**YOUR GOAL**
Scan the material below and copy every line holding the word "when".

○ ○ ○ ○

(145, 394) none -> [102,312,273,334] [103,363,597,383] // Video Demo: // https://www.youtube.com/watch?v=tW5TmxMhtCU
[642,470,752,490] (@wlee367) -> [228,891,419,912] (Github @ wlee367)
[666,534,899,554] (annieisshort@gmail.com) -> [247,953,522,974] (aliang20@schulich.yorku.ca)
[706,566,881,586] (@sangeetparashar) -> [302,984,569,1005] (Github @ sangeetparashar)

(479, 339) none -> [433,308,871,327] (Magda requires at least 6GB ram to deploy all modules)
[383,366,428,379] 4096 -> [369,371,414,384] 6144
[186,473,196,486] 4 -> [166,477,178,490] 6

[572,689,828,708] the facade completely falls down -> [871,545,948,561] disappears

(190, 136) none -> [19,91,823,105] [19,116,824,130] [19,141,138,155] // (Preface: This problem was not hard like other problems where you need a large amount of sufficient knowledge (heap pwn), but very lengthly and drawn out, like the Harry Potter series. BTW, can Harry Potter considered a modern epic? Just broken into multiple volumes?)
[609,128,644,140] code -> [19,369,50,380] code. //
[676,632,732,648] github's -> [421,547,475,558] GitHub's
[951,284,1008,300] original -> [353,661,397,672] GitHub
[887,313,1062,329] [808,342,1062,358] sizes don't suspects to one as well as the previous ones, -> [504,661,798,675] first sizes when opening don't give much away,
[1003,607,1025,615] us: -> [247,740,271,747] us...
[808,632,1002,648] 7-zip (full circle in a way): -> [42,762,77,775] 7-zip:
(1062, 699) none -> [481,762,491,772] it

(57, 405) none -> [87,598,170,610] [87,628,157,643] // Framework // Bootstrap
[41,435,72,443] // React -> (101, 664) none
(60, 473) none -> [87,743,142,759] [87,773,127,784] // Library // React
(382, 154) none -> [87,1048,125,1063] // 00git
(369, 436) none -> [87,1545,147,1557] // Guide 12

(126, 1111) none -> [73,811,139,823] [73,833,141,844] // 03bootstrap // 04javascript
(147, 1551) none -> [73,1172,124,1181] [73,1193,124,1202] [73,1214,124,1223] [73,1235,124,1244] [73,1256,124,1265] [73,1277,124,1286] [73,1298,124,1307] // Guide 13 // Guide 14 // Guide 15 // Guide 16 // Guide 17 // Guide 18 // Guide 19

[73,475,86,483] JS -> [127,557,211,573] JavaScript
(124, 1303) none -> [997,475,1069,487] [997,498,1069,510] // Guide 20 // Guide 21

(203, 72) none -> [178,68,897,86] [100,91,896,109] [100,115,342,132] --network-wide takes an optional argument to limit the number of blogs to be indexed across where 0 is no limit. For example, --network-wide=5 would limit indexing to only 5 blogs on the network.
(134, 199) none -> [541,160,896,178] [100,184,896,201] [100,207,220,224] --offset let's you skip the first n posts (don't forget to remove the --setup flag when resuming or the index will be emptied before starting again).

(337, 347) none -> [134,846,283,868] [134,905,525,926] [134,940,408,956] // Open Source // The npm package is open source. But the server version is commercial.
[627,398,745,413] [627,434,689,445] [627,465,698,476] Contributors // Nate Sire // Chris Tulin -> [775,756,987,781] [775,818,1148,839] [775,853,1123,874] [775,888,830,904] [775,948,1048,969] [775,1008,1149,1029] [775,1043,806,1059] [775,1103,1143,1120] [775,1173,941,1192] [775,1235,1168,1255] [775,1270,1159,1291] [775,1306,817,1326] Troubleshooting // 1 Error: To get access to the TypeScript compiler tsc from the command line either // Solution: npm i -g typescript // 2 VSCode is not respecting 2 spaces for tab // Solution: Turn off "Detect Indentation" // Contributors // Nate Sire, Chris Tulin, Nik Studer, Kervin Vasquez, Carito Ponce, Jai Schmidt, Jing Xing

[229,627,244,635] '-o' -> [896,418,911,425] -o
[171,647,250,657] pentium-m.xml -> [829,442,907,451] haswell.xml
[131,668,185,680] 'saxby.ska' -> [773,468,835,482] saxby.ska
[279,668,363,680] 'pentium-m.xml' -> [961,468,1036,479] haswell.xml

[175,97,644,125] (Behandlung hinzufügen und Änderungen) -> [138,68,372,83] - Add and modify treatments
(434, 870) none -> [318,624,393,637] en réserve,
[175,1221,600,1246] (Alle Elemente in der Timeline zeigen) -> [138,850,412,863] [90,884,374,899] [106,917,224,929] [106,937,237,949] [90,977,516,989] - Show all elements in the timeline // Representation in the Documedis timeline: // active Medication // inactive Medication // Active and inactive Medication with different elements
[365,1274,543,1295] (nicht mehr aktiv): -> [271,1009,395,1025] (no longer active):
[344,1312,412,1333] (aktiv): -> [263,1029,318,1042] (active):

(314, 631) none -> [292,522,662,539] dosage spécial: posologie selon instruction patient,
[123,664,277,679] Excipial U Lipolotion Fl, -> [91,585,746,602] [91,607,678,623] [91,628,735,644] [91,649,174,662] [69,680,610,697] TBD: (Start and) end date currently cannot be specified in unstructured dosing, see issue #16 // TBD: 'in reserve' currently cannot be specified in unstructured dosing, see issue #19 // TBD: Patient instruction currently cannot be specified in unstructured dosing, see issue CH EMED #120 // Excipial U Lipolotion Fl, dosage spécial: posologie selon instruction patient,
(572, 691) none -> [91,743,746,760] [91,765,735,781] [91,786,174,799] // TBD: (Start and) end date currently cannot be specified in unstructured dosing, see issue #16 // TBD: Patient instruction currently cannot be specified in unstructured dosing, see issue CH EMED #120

○ ○ ○ ○

**ANSWER**
[887,313,1062,329] [808,342,1062,358] sizes don't suspects to one as well as the previous ones, -> [504,661,798,675] first sizes when opening don't give much away,
(134, 199) none -> [541,160,896,178] [100,184,896,201] [100,207,220,224] --offset let's you skip the first n posts (don't forget to remove the --setup flag when resuming or the index will be emptied before starting again).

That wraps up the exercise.